Saturday, November 10, 2012
Washington (Sheraton Baltimore City Center Hotel)
*Names in bold indicate Presenter
Randomized controlled trials (RCTs) are widely considered to be the gold standard in evaluating the impacts of a social program. When an RCT is infeasible, researchers often estimate program impacts by comparing outcomes of program participants with those of a nonexperimental comparison group, adjusting for observable differences between the two groups. Nonexperimental comparison group methods could produce unbiased estimates if the underlying assumptions hold, but those assumptions are usually not testable in practice. Prior studies generally find that nonexperimental designs fail to produce unbiased estimates. However, these studies have been criticized for using only limited pre-intervention data, measuring outcomes and covariates inconsistently for different research groups, or drawing comparison groups from dissimilar populations. The present study was designed to address these challenges. We test the validity of two classes of comparison group approaches--regression modeling and matching--comparing nonexperimental impact estimates from these methods with an experimental benchmark.
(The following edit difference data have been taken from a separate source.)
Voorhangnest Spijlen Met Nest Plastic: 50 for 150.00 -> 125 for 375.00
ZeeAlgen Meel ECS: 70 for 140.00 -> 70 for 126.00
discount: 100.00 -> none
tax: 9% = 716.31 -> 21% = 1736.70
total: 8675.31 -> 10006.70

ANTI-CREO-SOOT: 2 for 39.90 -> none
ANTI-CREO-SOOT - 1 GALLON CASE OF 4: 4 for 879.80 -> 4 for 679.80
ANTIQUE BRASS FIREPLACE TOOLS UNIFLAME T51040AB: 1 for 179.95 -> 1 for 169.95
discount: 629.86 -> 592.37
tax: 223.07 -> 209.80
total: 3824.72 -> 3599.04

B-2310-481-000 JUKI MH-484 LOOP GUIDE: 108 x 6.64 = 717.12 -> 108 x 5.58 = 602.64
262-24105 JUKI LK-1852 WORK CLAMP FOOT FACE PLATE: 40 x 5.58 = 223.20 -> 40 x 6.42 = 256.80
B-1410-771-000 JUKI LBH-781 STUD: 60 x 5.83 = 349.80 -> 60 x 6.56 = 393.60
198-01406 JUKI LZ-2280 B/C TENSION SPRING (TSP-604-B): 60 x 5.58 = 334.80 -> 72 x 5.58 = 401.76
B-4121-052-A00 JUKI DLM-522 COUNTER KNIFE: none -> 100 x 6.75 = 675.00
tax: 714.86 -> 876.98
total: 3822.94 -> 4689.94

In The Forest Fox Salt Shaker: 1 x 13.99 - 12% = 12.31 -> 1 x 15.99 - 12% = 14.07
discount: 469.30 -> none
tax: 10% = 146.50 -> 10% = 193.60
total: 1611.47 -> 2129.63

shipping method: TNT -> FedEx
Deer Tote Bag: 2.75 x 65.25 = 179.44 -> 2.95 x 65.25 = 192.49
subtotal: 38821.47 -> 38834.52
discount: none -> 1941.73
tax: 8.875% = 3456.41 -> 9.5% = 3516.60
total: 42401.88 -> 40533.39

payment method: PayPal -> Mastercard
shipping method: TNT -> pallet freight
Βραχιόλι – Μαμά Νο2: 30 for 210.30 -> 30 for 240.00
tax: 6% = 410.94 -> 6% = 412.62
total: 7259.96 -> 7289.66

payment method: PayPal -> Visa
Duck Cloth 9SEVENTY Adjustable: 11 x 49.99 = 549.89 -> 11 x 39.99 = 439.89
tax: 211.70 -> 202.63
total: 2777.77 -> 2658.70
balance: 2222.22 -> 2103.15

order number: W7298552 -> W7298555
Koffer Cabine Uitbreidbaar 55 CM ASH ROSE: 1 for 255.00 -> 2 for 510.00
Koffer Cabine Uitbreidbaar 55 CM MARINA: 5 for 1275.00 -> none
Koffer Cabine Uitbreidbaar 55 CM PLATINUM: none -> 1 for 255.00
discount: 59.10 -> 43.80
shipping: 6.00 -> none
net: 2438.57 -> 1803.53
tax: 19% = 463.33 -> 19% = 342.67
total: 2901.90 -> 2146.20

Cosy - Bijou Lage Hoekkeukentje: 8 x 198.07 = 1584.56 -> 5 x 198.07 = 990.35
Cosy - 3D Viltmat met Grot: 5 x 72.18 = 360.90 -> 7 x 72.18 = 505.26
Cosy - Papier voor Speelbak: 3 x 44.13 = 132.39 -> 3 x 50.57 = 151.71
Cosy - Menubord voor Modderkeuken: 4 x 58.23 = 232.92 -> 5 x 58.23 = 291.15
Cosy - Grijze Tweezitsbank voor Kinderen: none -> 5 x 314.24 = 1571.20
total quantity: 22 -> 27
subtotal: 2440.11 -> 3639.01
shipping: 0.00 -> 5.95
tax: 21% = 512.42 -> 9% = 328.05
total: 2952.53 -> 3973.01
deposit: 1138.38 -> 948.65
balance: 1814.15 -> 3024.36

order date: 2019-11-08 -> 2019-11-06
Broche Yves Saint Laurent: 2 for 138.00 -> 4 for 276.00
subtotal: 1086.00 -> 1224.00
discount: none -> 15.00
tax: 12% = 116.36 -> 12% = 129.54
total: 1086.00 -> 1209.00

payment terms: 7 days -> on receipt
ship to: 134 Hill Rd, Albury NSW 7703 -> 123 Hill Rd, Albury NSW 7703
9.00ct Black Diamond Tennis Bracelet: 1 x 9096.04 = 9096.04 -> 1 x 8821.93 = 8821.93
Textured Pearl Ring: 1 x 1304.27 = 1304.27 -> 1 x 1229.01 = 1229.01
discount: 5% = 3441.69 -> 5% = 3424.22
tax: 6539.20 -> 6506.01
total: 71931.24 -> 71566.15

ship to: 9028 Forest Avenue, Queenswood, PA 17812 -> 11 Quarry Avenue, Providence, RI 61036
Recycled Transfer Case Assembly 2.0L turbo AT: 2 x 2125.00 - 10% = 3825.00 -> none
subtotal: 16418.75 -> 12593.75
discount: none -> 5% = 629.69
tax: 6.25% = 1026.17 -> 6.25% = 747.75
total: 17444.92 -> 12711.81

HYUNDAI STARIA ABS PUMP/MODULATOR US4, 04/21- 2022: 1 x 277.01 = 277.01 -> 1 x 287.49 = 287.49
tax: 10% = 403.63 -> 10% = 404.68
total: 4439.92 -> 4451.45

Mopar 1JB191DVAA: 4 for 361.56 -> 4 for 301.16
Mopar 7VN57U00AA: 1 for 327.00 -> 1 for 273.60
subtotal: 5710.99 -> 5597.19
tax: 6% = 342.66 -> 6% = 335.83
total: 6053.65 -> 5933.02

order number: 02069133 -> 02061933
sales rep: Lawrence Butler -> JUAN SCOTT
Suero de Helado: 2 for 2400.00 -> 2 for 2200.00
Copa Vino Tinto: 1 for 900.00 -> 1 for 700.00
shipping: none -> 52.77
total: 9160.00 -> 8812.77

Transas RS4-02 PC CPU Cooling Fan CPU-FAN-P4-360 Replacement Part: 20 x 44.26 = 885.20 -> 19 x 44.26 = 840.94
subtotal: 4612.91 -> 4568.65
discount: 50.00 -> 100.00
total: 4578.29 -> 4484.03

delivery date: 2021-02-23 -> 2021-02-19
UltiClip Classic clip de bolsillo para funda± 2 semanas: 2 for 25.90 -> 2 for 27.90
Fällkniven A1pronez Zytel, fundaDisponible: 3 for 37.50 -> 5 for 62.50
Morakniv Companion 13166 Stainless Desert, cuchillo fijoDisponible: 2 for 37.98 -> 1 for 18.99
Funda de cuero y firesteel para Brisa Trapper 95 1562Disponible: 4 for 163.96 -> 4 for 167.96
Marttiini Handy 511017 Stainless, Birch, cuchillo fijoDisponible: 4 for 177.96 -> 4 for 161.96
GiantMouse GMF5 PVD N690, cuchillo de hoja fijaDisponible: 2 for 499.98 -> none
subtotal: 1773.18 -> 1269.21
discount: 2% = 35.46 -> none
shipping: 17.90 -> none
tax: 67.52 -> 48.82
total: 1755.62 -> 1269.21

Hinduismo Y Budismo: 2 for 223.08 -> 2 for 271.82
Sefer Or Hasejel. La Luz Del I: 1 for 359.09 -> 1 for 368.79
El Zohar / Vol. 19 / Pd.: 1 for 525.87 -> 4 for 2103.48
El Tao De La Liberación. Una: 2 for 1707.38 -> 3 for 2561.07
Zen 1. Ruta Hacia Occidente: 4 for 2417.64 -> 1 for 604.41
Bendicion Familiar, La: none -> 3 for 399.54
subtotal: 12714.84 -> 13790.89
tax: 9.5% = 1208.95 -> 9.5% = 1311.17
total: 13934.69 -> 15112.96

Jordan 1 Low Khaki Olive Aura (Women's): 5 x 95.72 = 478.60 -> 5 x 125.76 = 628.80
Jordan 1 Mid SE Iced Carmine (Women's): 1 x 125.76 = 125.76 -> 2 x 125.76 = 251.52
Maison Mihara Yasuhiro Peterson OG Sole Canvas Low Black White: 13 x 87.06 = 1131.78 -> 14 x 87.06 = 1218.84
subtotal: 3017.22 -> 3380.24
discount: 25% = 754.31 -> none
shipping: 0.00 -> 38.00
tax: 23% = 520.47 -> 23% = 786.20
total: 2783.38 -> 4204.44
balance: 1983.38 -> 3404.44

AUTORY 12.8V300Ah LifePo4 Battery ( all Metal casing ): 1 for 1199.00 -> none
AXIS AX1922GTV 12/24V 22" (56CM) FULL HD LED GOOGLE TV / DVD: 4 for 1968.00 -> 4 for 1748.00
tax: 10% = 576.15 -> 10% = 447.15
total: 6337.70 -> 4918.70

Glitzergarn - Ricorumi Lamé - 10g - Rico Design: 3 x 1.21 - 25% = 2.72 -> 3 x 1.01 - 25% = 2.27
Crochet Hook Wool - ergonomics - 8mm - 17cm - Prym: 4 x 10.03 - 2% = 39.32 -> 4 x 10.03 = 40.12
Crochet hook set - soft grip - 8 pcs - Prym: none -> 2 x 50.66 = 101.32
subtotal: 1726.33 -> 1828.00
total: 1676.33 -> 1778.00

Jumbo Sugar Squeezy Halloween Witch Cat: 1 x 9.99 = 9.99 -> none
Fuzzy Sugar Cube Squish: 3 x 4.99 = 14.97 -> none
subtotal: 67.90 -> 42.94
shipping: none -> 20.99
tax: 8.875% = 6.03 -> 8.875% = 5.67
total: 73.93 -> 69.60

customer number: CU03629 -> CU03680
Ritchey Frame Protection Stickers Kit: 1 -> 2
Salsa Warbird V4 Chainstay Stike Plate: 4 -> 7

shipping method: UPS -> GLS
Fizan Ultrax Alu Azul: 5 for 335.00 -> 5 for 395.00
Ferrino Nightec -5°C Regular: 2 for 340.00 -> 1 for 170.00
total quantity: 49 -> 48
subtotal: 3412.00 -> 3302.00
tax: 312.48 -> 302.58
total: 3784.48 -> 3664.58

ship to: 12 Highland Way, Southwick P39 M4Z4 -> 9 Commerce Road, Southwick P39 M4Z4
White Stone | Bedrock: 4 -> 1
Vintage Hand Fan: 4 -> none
The analysis uses data from an experimental evaluation of charter schools and comparison data for other students in the same school districts in the baseline period. We find that the use of pre-intervention baseline data that are strongly predictive of the key outcome measures considerably reduces but might not completely eliminate bias. Regression-based nonexperimental impact estimates are significantly different from experimental impact estimates, though the magnitude of the difference is modest. In this study, matching estimators perform slightly better than do estimators that rely on parametric assumptions and generate impact estimates that are not significantly different from the experimental estimates. However, the matching and regression-based estimates are not greatly different from one another. These findings are robust to restrictions on the comparison group used, the modeling specifications employed, and the data assumed to be available.